The Japanese and their holiday saga

By Research Desk
about 10 years ago

Oh to have a completely new holiday added to our already long list! A holiday is welcome to one and all and if only we too like Japan, decided to honour our rivers or mountains.

Japan currently has 15 civic holidays and now the country will have one more day added – Mountain Day. A swanky new reason to celebrate, this holiday is scheduled for 11th August and will start from 2016. Known as Yama no Hi, the proposed amendment to the Act on National Holidays in Japan says that the “meaning of ‘Mountain Day’ is to have an opportunity to become closer to mountains and give thanks to their blessings." 70% of Japan is covered by mountains and this, they will be like a ‘thank you’ to them.

Japanese holidays tend to be arbitrary affairs named after random things like the ocean. They have holidays to honor the elderly, to celebrate children, two for equinoxes and one for greenery. Umi no Hi is a day off to respect the ocean. And now the mountains.

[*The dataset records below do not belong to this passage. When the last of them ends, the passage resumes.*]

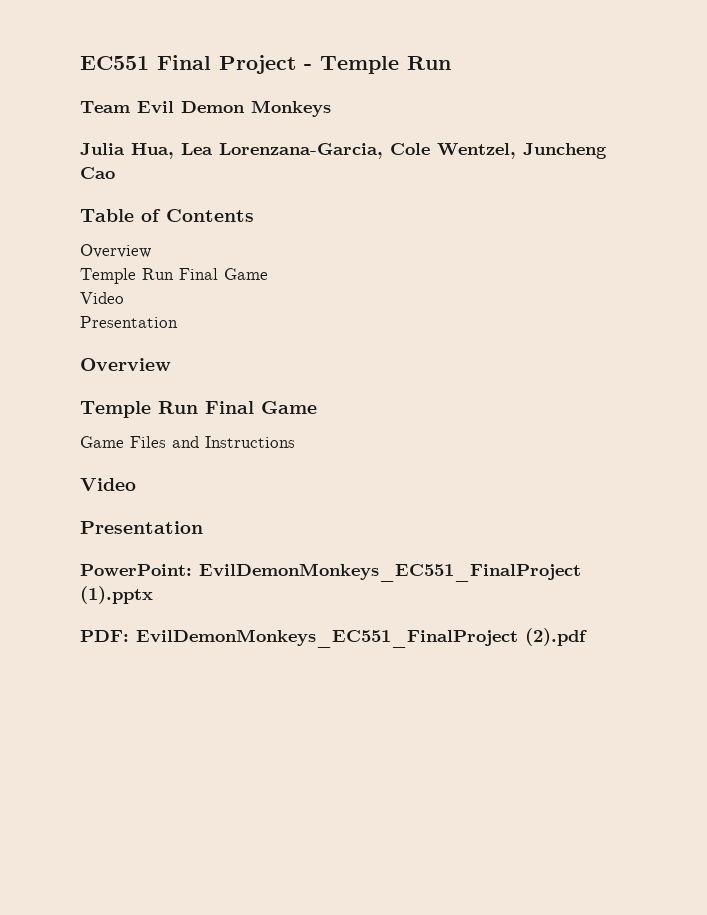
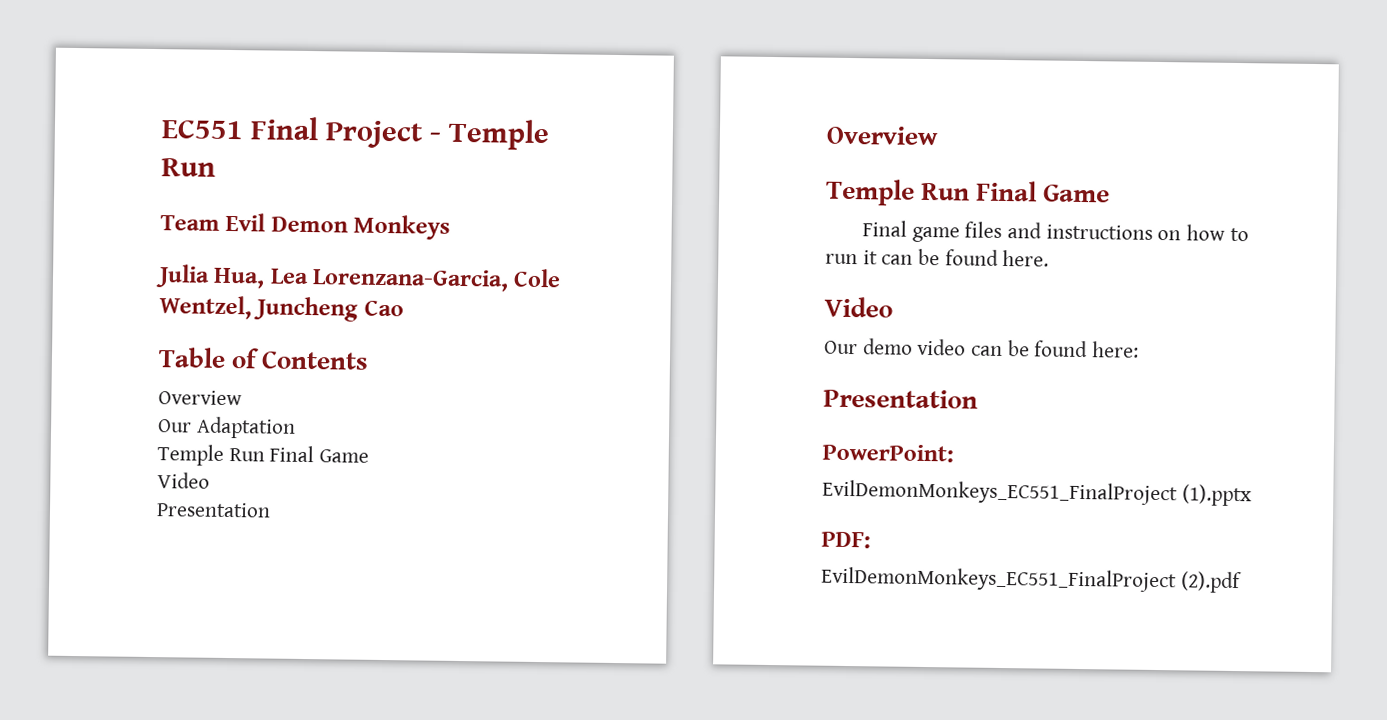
+ Our Adaptation
- Game Files and Instructions
+ Final game files and instructions on how to run it can be found here.
  Video
+ Our demo video can be found here:
- PowerPoint: EvilDemonMonkeys_EC551_FinalProject (1).pptx
+ PowerPoint:
+ EvilDemonMonkeys_EC551_FinalProject (1).pptx
- PDF: EvilDemonMonkeys_EC551_FinalProject (2).pdf
+ PDF:
+ EvilDemonMonkeys_EC551_FinalProject (2).pdf

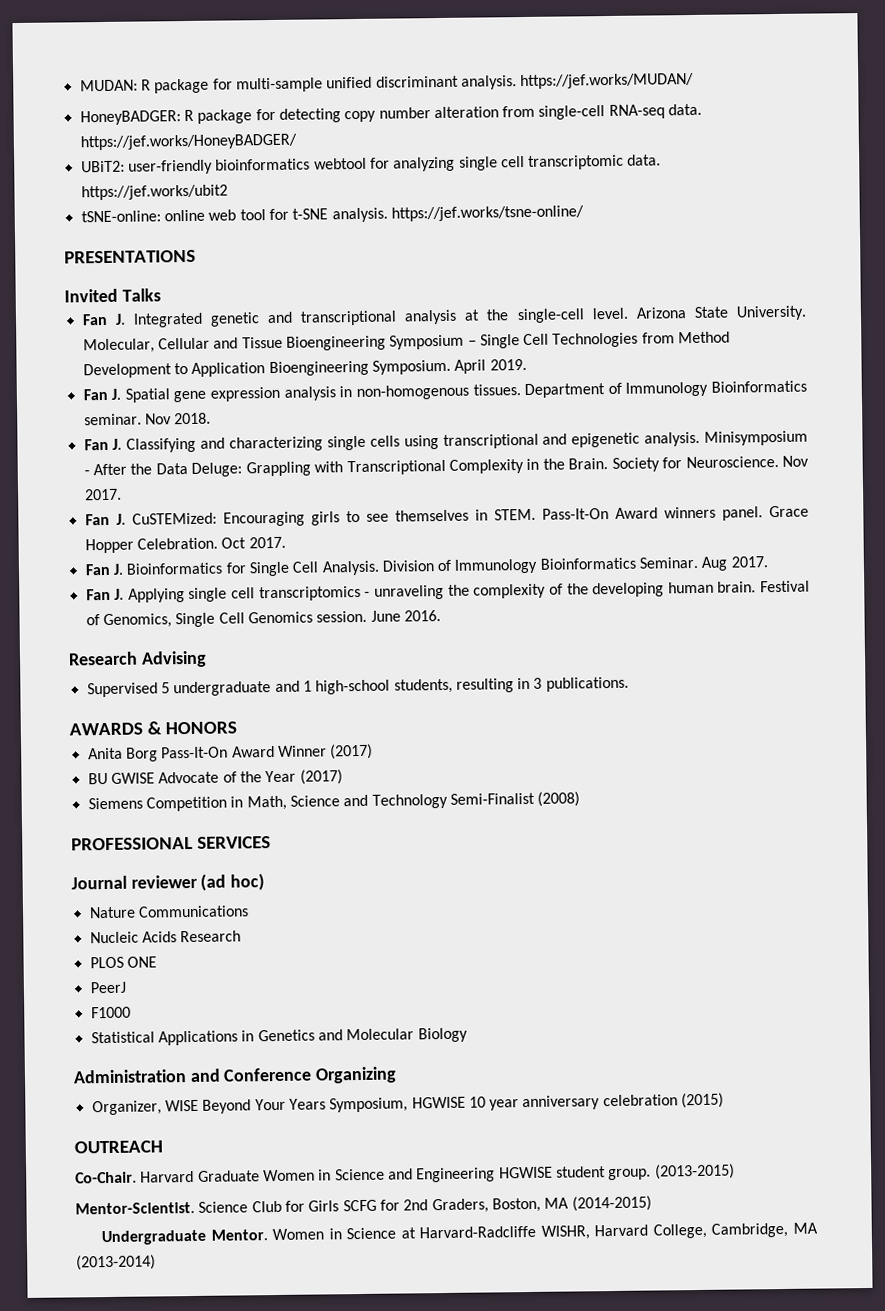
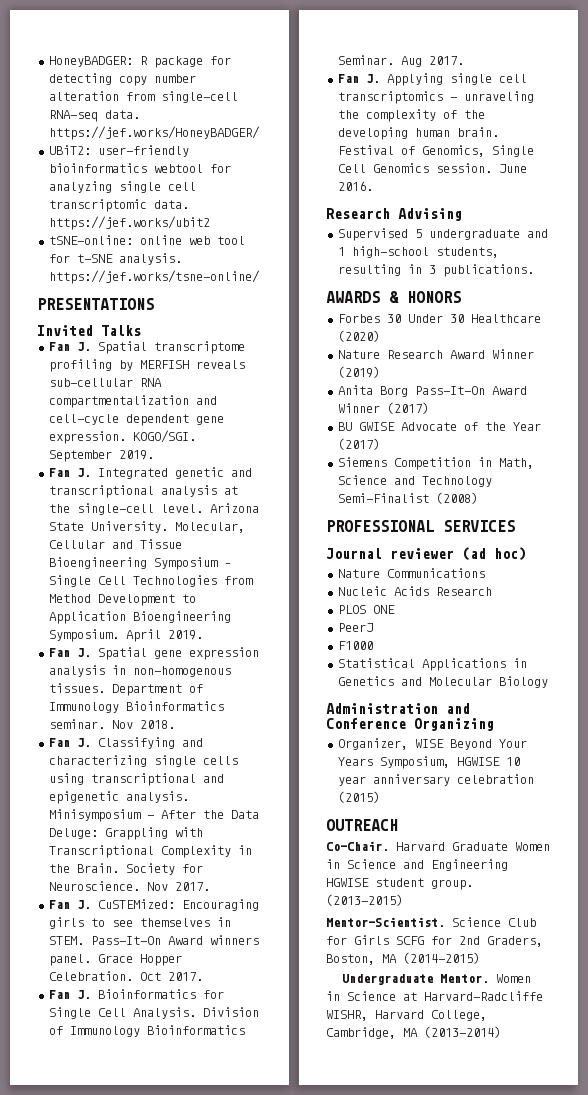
- MUDAN: R package for multi-sample unified discriminant analysis. https://jef.works/MUDAN/
+ Fan J. Spatial transcriptome profiling by MERFISH reveals sub-cellular RNA compartmentalization and cell-cycle dependent gene expression. KOGO/SGI. September 2019.
+ Forbes 30 Under 30 Healthcare (2020)
+ Nature Research Award Winner (2019)

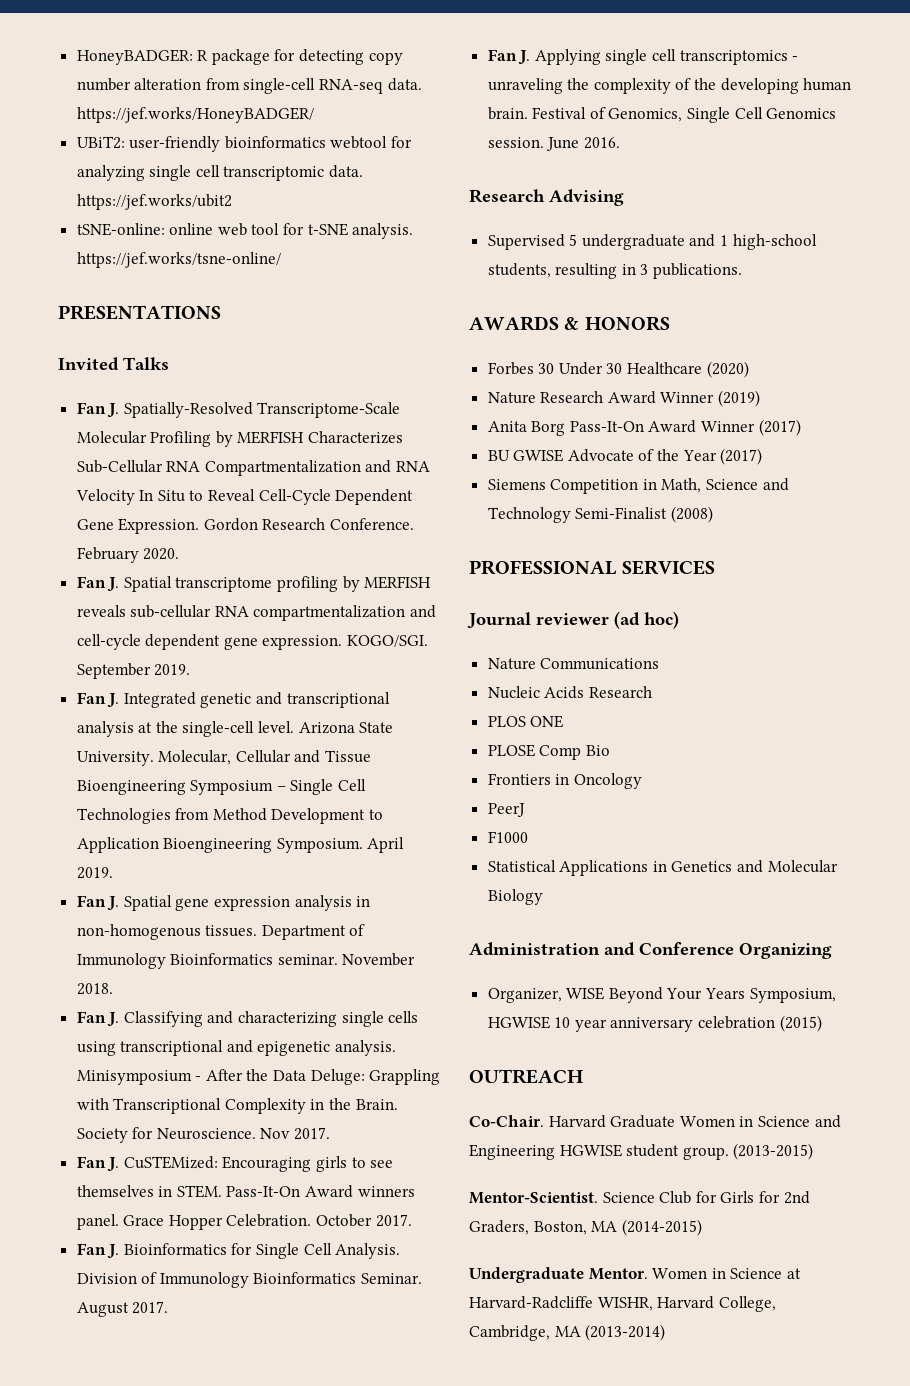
+ Fan J. Spatially-Resolved Transcriptome-Scale Molecular Profiling by MERFISH Characterizes Sub-Cellular RNA Compartmentalization and RNA Velocity In Situ to Reveal Cell-Cycle Dependent Gene Expression. Gordon Research Conference. February 2020.
- Nov 2018.
+ November 2018.
- Oct 2017.
+ October 2017.
- Aug 2017.
+ August 2017.
+ PLOSE Comp Bio
+ Frontiers in Oncology
- Science Club for Girls SCFG for 2nd Graders, Boston, MA (2014-2015)
+ Science Club for Girls for 2nd Graders, Boston, MA (2014-2015)

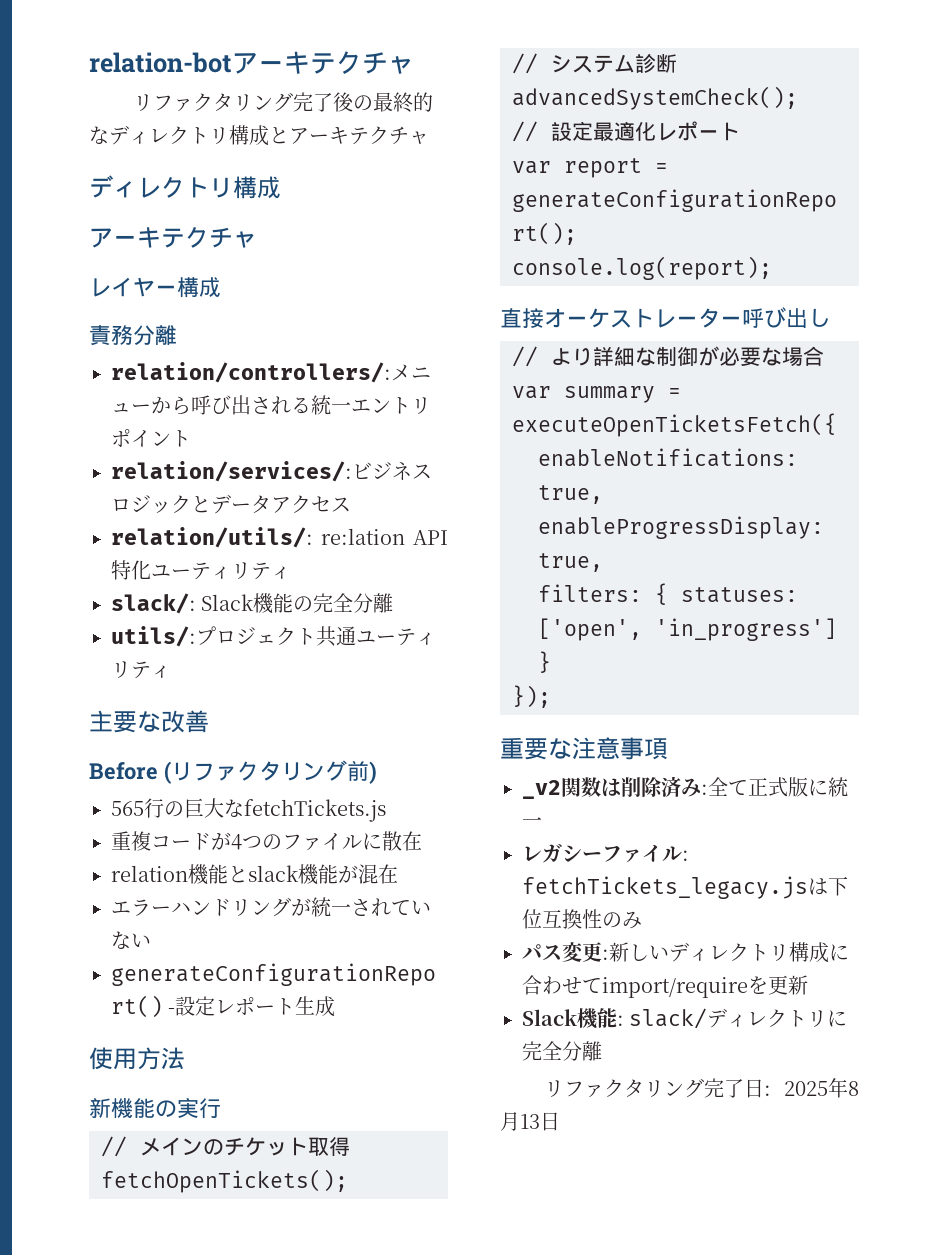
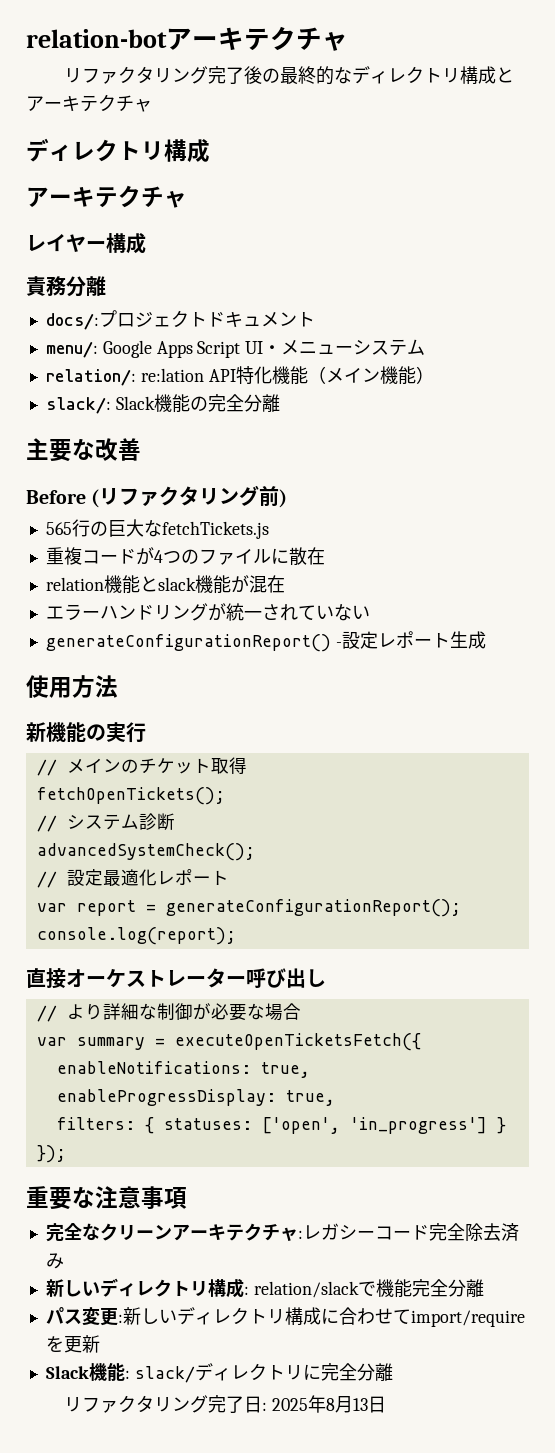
- relation/controllers/:メニューから呼び出される統一エントリポイント
- relation/services/:ビジネスロジックとデータアクセス
- relation/utils/: re:lation API特化ユーティリティ
+ docs/:プロジェクトドキュメント
+ menu/: Google Apps Script UI・メニューシステム
+ relation/: re:lation API特化機能（メイン機能）
- utils/:プロジェクト共通ユーティリティ
- _v2関数は削除済み:全て正式版に統一
- レガシーファイル: fetchTickets_legacy.jsは下位互換性のみ
+ 完全なクリーンアーキテクチャ:レガシーコード完全除去済み
+ 新しいディレクトリ構成: relation/slackで機能完全分離

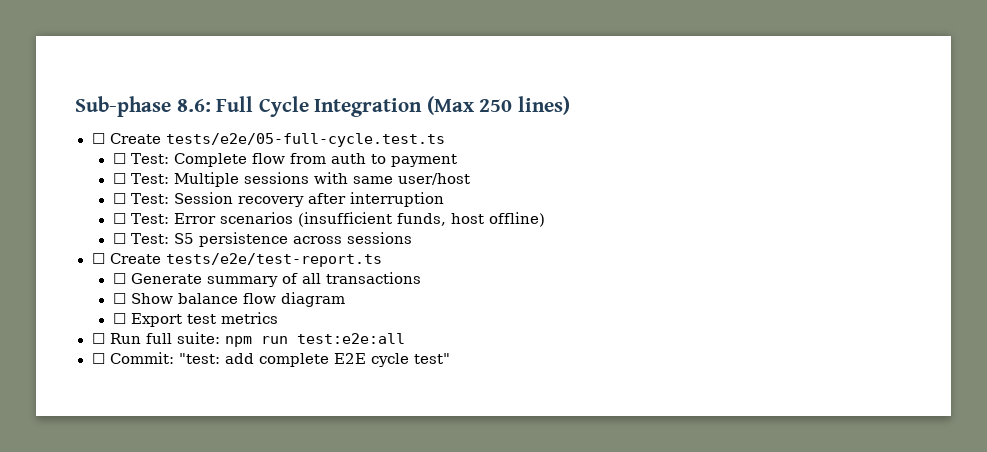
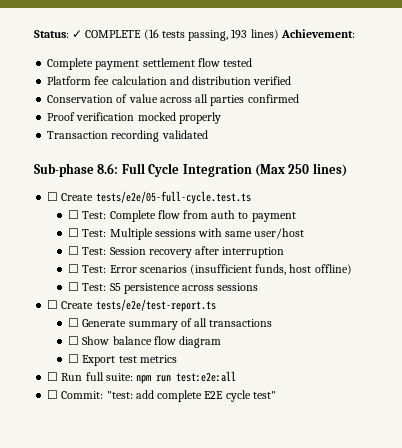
+ Status: ✓ COMPLETE (16 tests passing, 193 lines) Achievement:
+ Complete payment settlement flow tested
+ Platform fee calculation and distribution verified
+ Conservation of value across all parties confirmed
+ Proof verification mocked properly
+ Transaction recording validated

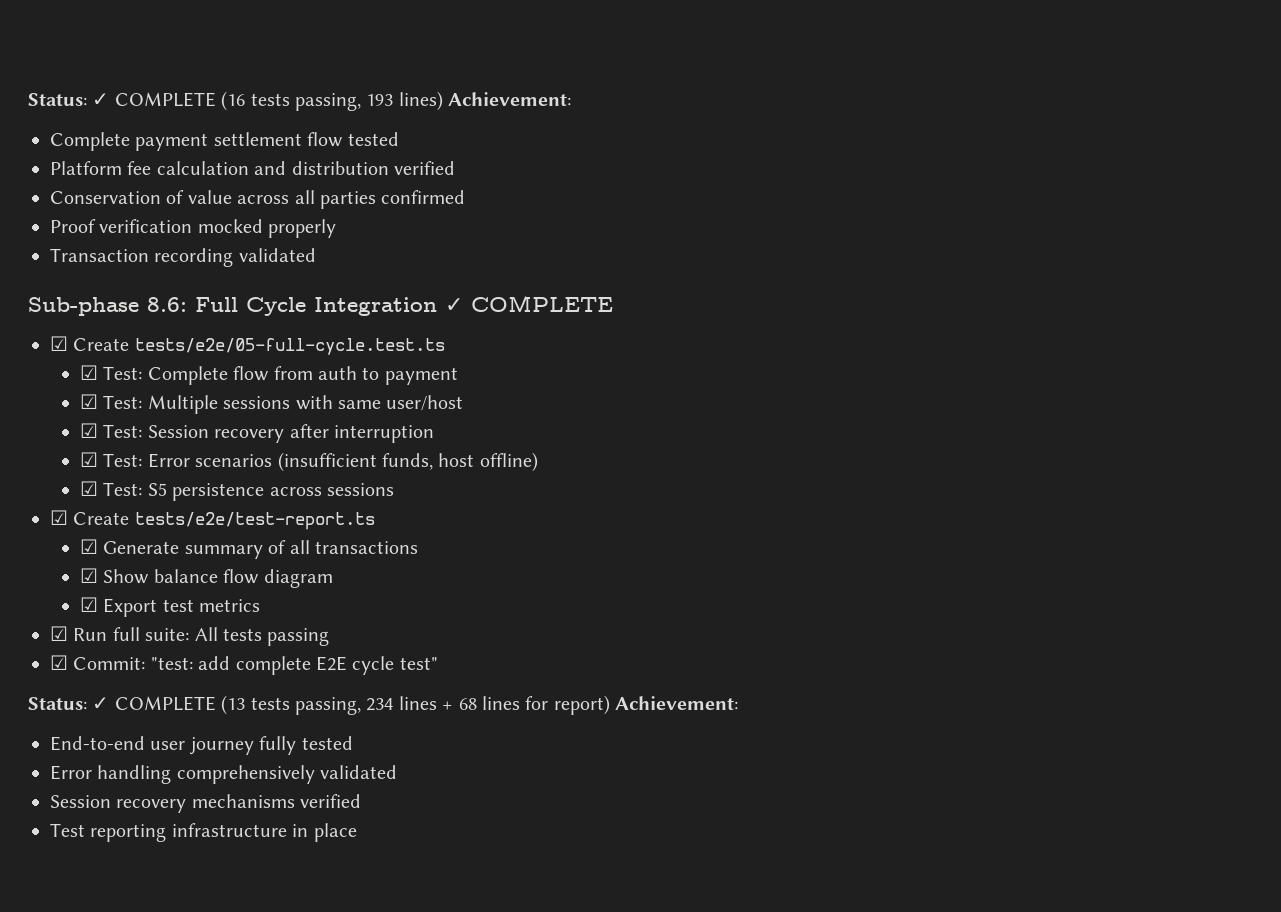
- Sub-phase 8.6: Full Cycle Integration (Max 250 lines)
- ☐ Create tests/e2e/05-full-cycle.test.ts
+ Sub-phase 8.6: Full Cycle Integration ✓ COMPLETE
+ ☑ Create tests/e2e/05-full-cycle.test.ts
- ☐ Test: Complete flow from auth to payment
+ ☑ Test: Complete flow from auth to payment
- ☐ Test: Multiple sessions with same user/host
+ ☑ Test: Multiple sessions with same user/host
- ☐ Test: Session recovery after interruption
+ ☑ Test: Session recovery after interruption
- ☐ Test: Error scenarios (insufficient funds, host offline)
+ ☑ Test: Error scenarios (insufficient funds, host offline)
- ☐ Test: S5 persistence across sessions
+ ☑ Test: S5 persistence across sessions
- ☐ Create tests/e2e/test-report.ts
+ ☑ Create tests/e2e/test-report.ts
- ☐ Generate summary of all transactions
+ ☑ Generate summary of all transactions
- ☐ Show balance flow diagram
+ ☑ Show balance flow diagram
- ☐ Export test metrics
+ ☑ Export test metrics
- ☐ Run full suite: npm run test:e2e:all
- ☐ Commit: "test: add complete E2E cycle test"
+ ☑ Run full suite: All tests passing
+ ☑ Commit: "test: add complete E2E cycle test"
+ Status: ✓ COMPLETE (13 tests passing, 234 lines + 68 lines for report) Achievement:
+ End-to-end user journey fully tested
+ Error handling comprehensively validated
+ Session recovery mechanisms verified
+ Test reporting infrastructure in place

The aim of the Govt, by bringing in more holidays is to ensure that more and more of its hard working labor force leave the confines of their work place and get out more often. Most of the Japanese do not even take their annual paid vacation – on an average, based on a Govt survey, it was found that the Japanese, on an average took only 8.6 days of personal vacation in 2013, which is less than half the standard entitlement. They prefer to come to work rather than burden their colleagues with their work and to avoid the need to apologize to the boss for their absence. But when it’s a legal holiday, they take the day off; everything is shut down. This holiday is planned during the annual vacation period so that they think of staying away from work for more time.

Well, the Japanese indeed seem to hail from a completely different planet. We all need just a pretext of a holiday and we take off, with a sense of proprietorship. Guess that is what makes Japan what it is today.